Chriscz posted 07-13-2011 06:04 PM ET (US)     Profile for Chriscz  Send Email to Chriscz     
I may be going in a slightly different direction than drilling the hole, given the challenges of the small sizes invovled.
I will try to modify the female plug on the DSM cable by inserting a small piece of rubber into the hole, then inserting the broken pin and allowing it to extend slightly beyond the plug face. The rubber should provide positive pressure to maintain contact with the connection on the display side where the pin orignially broke off.
The other pins should operate fine even if they are not 100% inserted. The rubber pressure should help maintain contact if the plug moves due to boat motion.

Sixer posted 07-15-2011 10:30 AM ET (US)     Profile for Sixer    
Chris,

Not sure this is an option, but it might be worth a call. This shop repairs similar pins used on digital cameras. I used their services and their work is top drawer. If I recall the cost was around $100 two years a go. Camera is still working just fine.
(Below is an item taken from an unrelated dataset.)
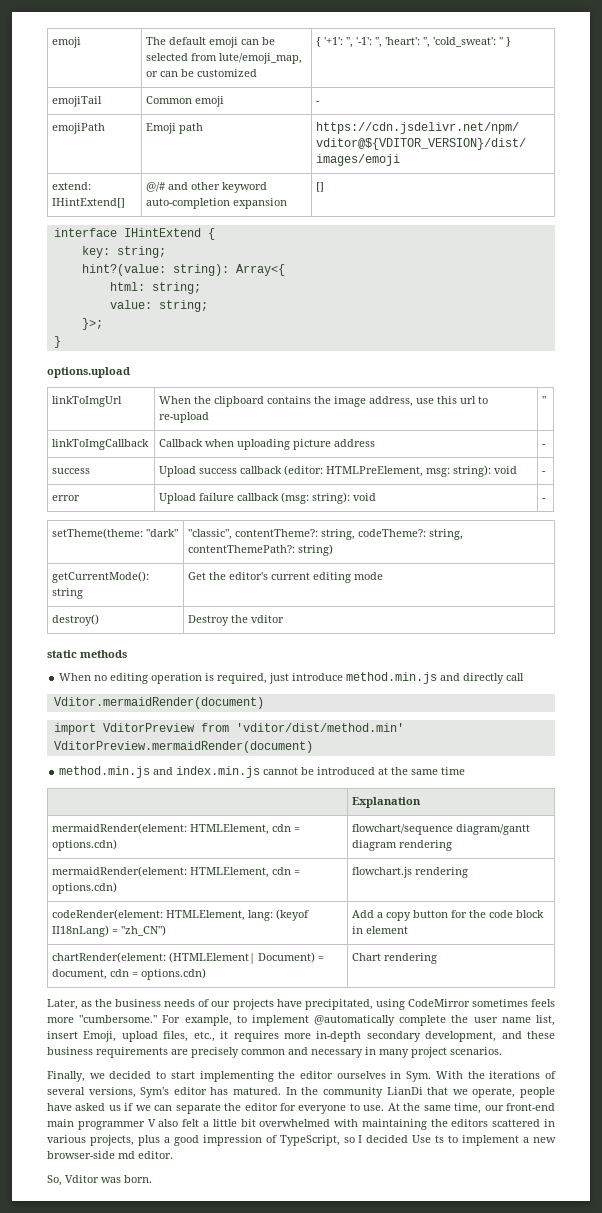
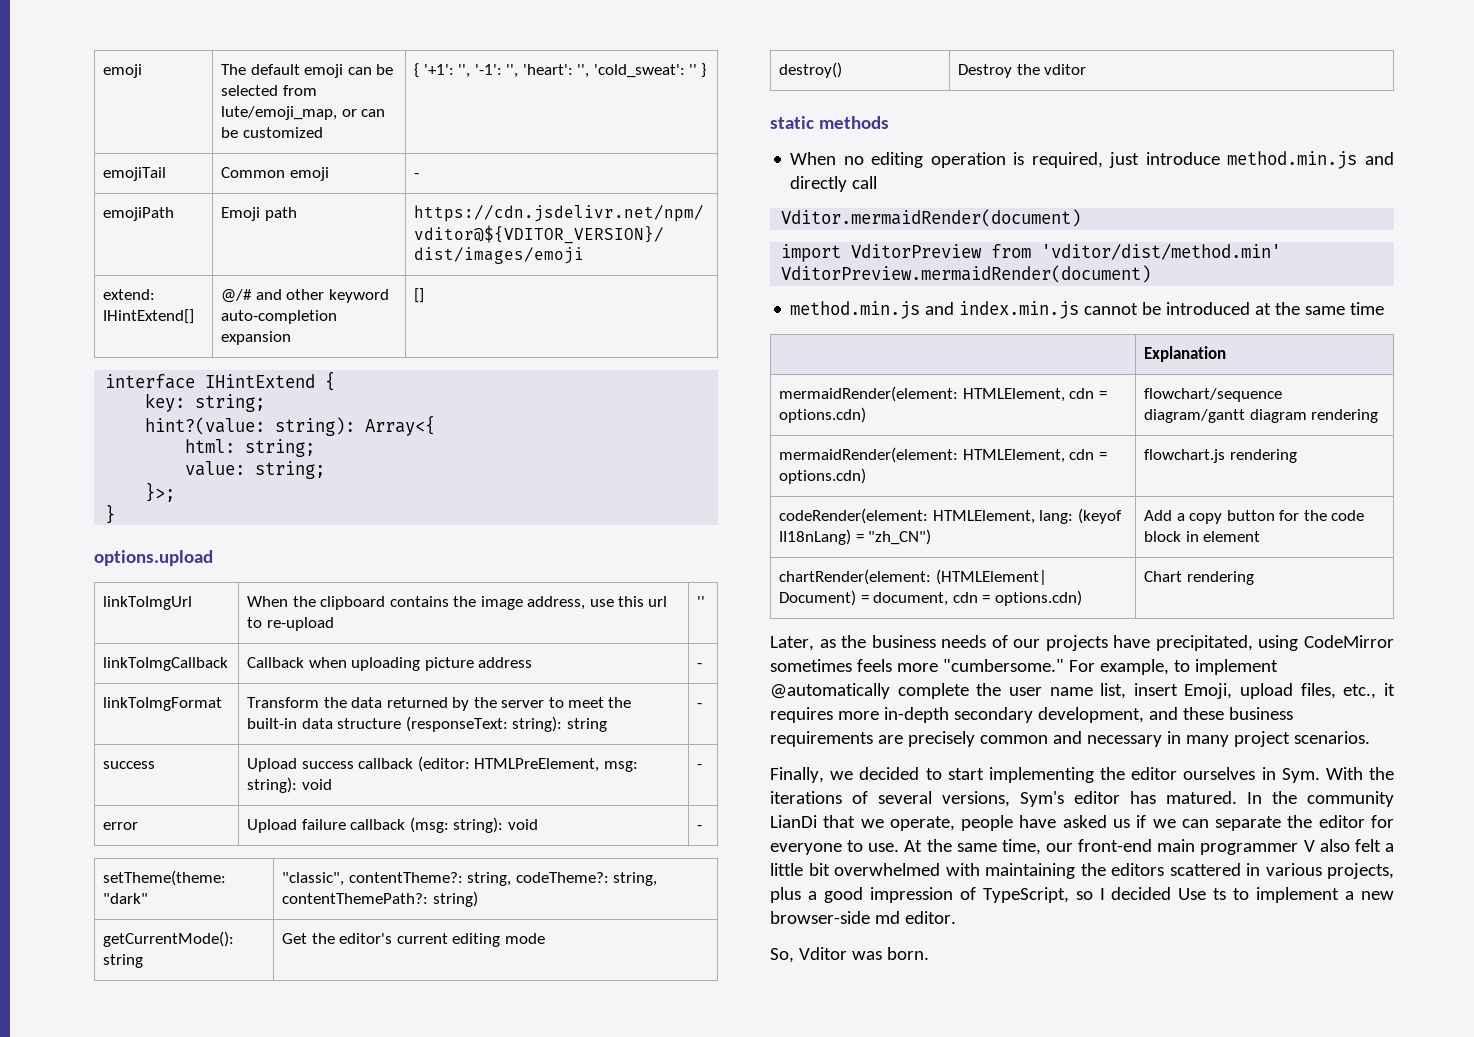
(547, 445) none -> [103,697,223,711] [247,697,632,711] [247,716,607,732] [697,703,703,708] // linkToImgFormat | Transform the data returned by the server to meet the built-in data structure (responseText: string): string | -

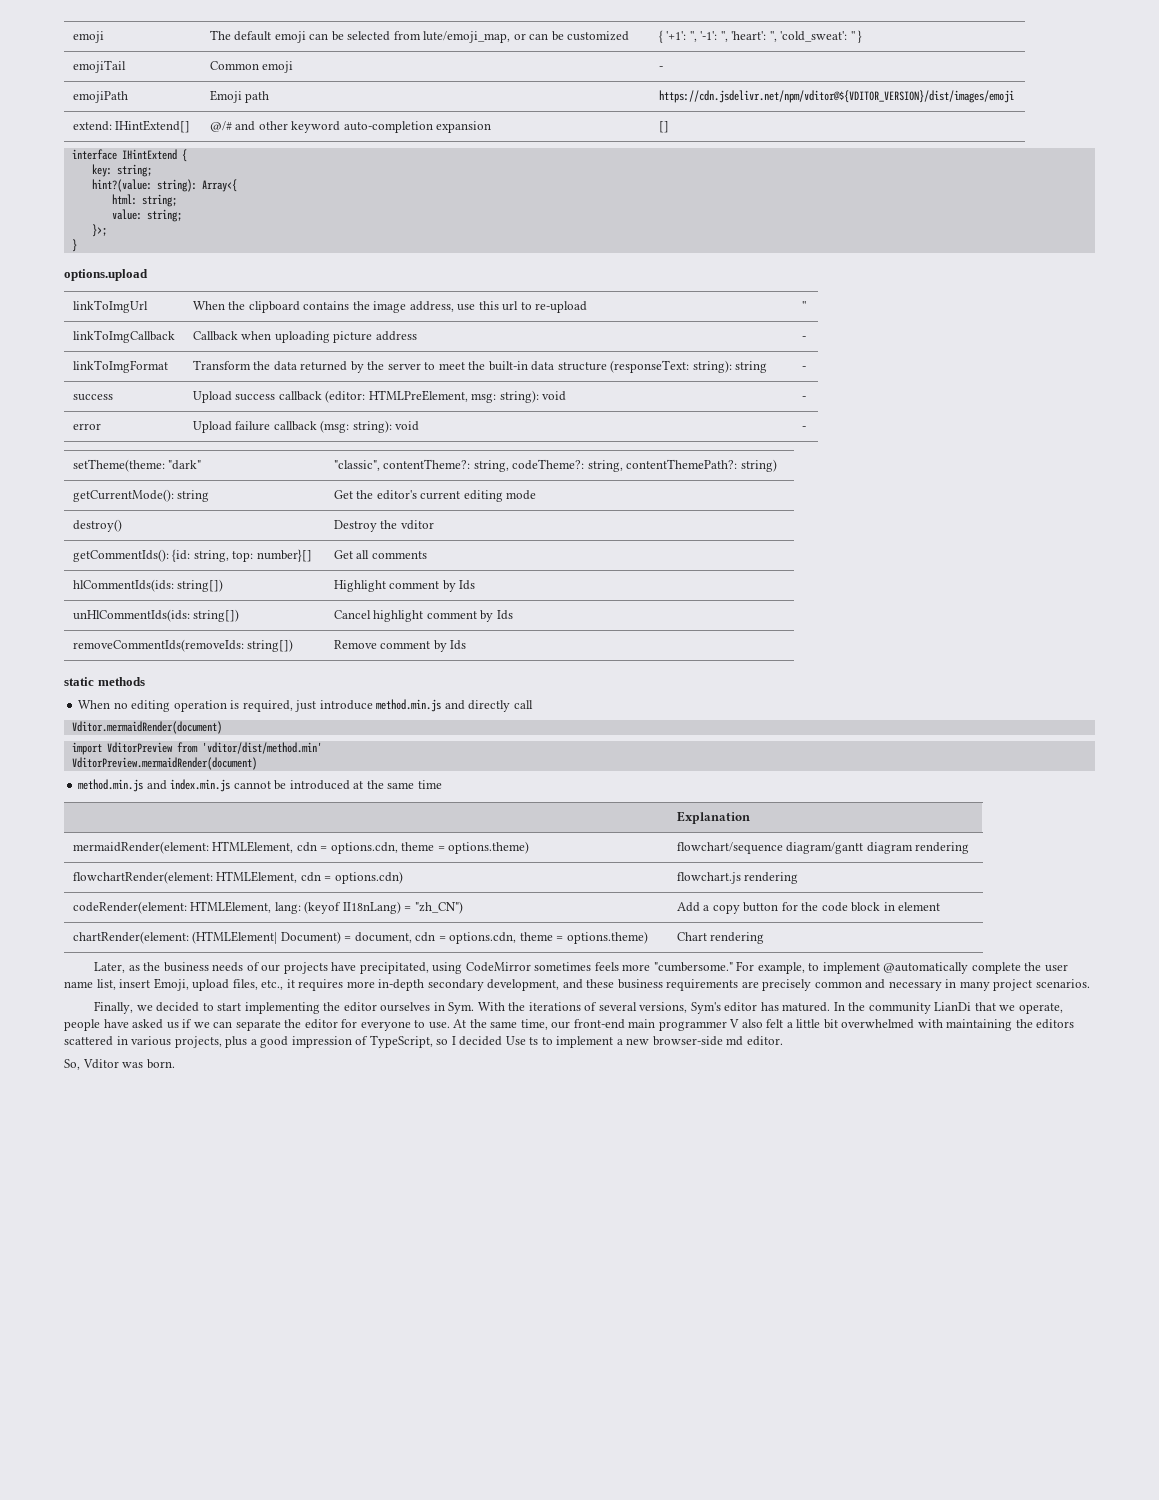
(1087, 69) none -> [72,549,312,562] [333,550,427,559] [72,579,224,592] [333,580,476,592] [72,609,240,622] [333,610,513,622] [72,639,294,652] [333,640,467,652] // getCommentIds(): {id: string, top: number}[] | Get all comments // hlCommentIds(ids: string[]) | Highlight comment by Ids // unHlCommentIds(ids: string[]) | Cancel highlight comment by Ids // removeCommentIds(removeIds: string[]) | Remove comment by Ids
[779,407,867,423] options.cdn) -> [330,841,530,854] options.cdn, theme = options.theme)
[779,447,959,463] mermaidRender(element: -> [72,871,213,884] flowchartRender(element:
[994,590,1082,606] options.cdn) -> [449,931,648,944] options.cdn, theme = options.theme)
http://www.lezot.com/servlet/Detail?no=1

Chriscz posted 08-24-2011 01:55 PM ET (US)     Profile for Chriscz  Send Email to Chriscz     
I wanted to post a happy ending to this story. First the one broken pin turned into two (out of four) broken pins from the Raymarine display unit to the depth sounder module. I am fortunate enough to have a great neigbor who is retired from Boeing, but spent 15 years working at the UW Applied Physics Lab making part for various Navy projects. I told him about my woes and he came up with a plan. First we manufactured two small replacment pins out of brass on his lathe--a tricky process--but a steady hand and patience did the trick. The replacment pins were slightly tappered at the end and had a seat to provide more connectivce surface. Next we used a small die (0-80) to thread the ends of the pins.
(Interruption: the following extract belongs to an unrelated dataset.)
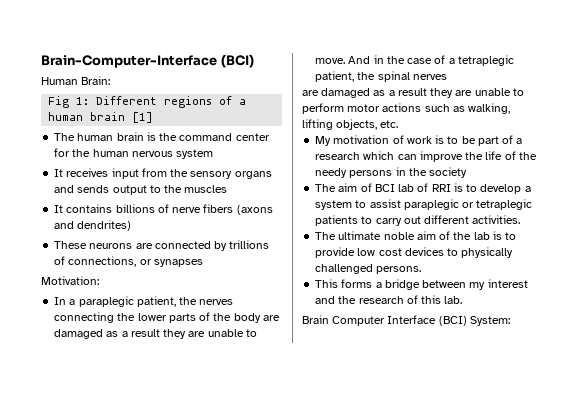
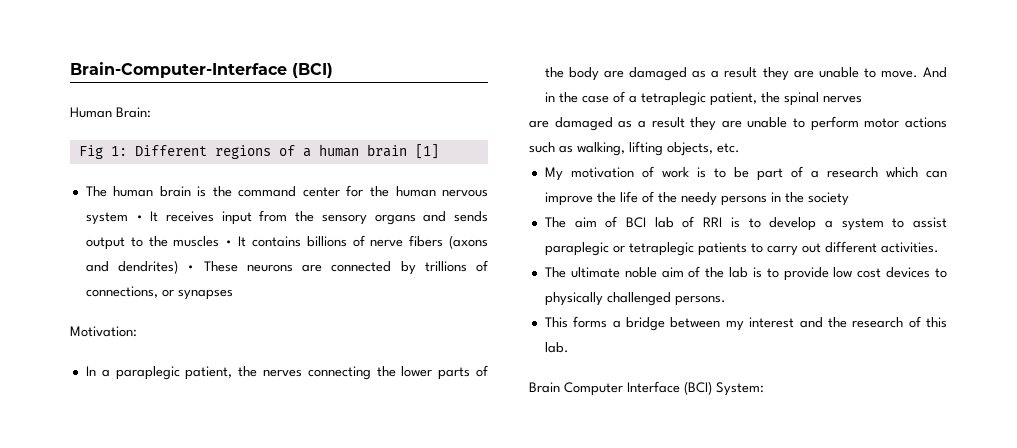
(214, 154) // -> [135,215,143,221] •
(228, 189) // -> [225,240,233,246] •
(132, 225) // -> [187,265,195,271] •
Then on to the broken off stubs on the display unit, which were like two small volcanos where the pins had broken off just above where they widened at their base entering the unit. First step here was to use a shapened screw and gently tap with a hammer to create a small start point. Next we enlarged the start point by had turning a small drill bit--my fingers still have blisters--this was a slow and delicate proccess to keep the drill bit from sliding off the volcano. Once we had a reasonable start we moved to the drill press and use the drill press to drill deeper keeping the hole level and true. After drilling we used a small tap to thread the holes. Screwed in the replacement pins and--voila--pins repaired. Boy it pays to have good neighbors.

Tested it out yesterday and the fishfinder depth sounder module works great. Even caught four Chinook and one pink salmon; the chinook were too small, but the humpy was a keeper. If anyone is interested I can post some pictures of the process.

Chris

AZdave posted 08-24-2011 05:45 PM ET (US)     Profile for AZdave  Send Email to AZdave     
Congratulations. That's a really inspirational story. I think I'll go fix something myself.
jimh posted 08-25-2011 11:51 AM ET (US)     Profile for jimh  Send Email to jimh     
When I wrote:

quote:
"Do you put a replacement pin on a very small lathe and turn it down at one end to fit in the tiny hole?

I was kidding. I didn't expect you to machine your own new pin(s).

Chriscz posted 08-27-2011 11:26 AM ET (US)     Profile for Chriscz  Send Email to Chriscz     
Jimh,
I also didn't think we would be heading in that direction, my neighbor said "let's give it a try" he hadn't worked on something this small in years but had in the past-- 40 years ago-- I don't think I mentioned my neighbor -Chuck- is in his mid eighties.
Turns out we didn't use a "very small lathe" like you mentioned, but a normal sized one :). Actually an old lathe from the 60's nothing fancy.
Just a great reminder about how good old fashion know how and skill can accomplish a lot, even in the modern realm. -- the know how and skill being Chuck's.